Chemo 2 Day 14: ER Visit

31 Jul

Yesterday was a great day.  It was so wonderful to go to church, spend time with friends and we even helped celebrate our music director’s birthday at a Mexican restaurant.  Also, in the middle of the day I had a video chat session with my immediate and extended family.  I miss them so much.  It was nice to see all of their faces.  Once I’m done with treatment I’m hoping to go up for a visit (to Michigan).

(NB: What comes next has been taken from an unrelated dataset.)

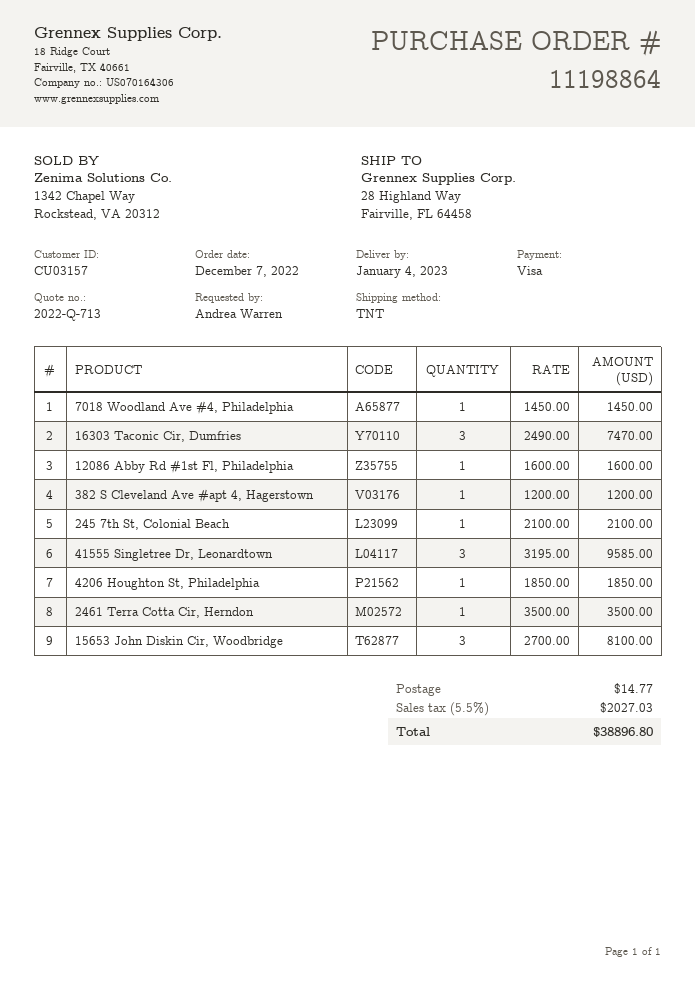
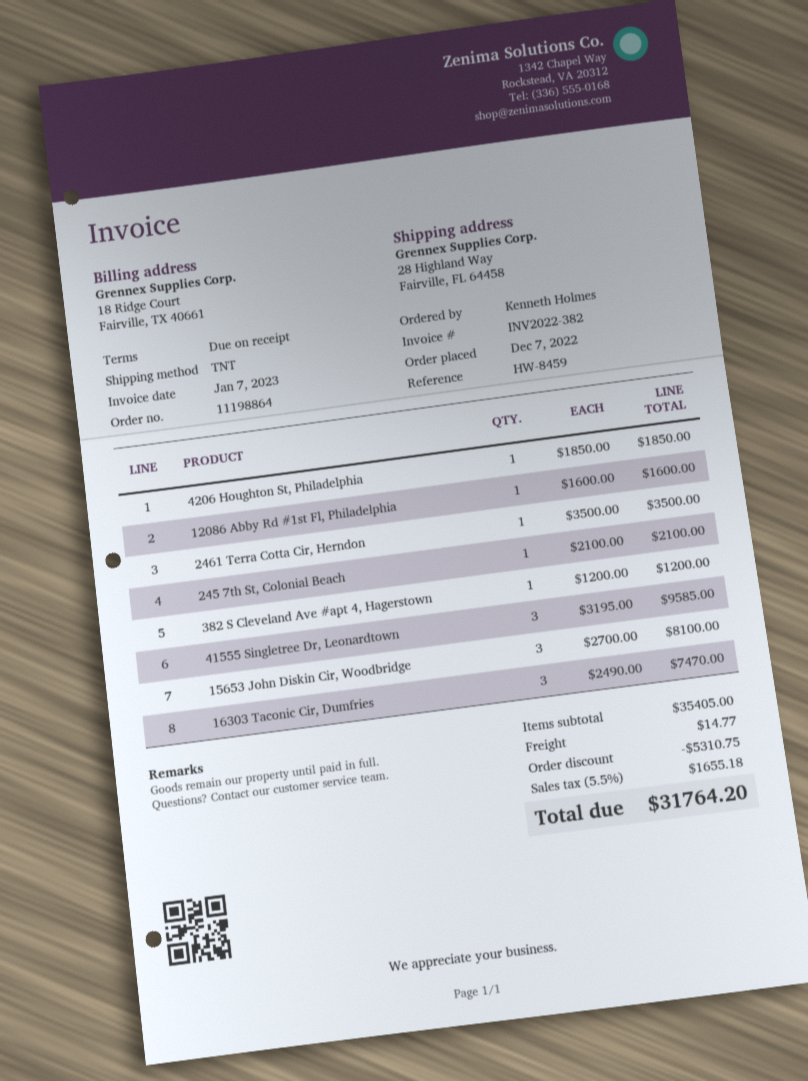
ordered by: Andrea Warren -> Kenneth Holmes
7018 Woodland Ave #4, Philadelphia: 1 x 1450.00 = 1450.00 -> none
discount: none -> 5310.75
tax: 5.5% = 2027.03 -> 5.5% = 1655.18
total: 38896.80 -> 31764.20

Anyway, I said all that to show how great I felt yesterday.  I had no chemo brain fog, I didn’t feel weak and I hadn’t had any bone pain for quite awhile.  Then, on our way home from the Mexican restaurant I started having pain down my life arm.  I tried to blow it off and blame it on the scar banding in my arm.  When I laid down to go to bed I could not get comfortable enough to where my arm didn’t hurt, but I eventually fell asleep.  At about 12:45am I woke up from a bad dream.  I was dreaming I had pneumonia and the doctor’s wanted to do surgery on my lungs!  I realized I really was having pain across my chest.  Pretty bad pain.  I decided to get up and see about a pain killer.  By the time I got into the bathroom it was so bad I was clenching my chest and praying I wasn’t having a heart attack.  It came in waves about every 10 minutes.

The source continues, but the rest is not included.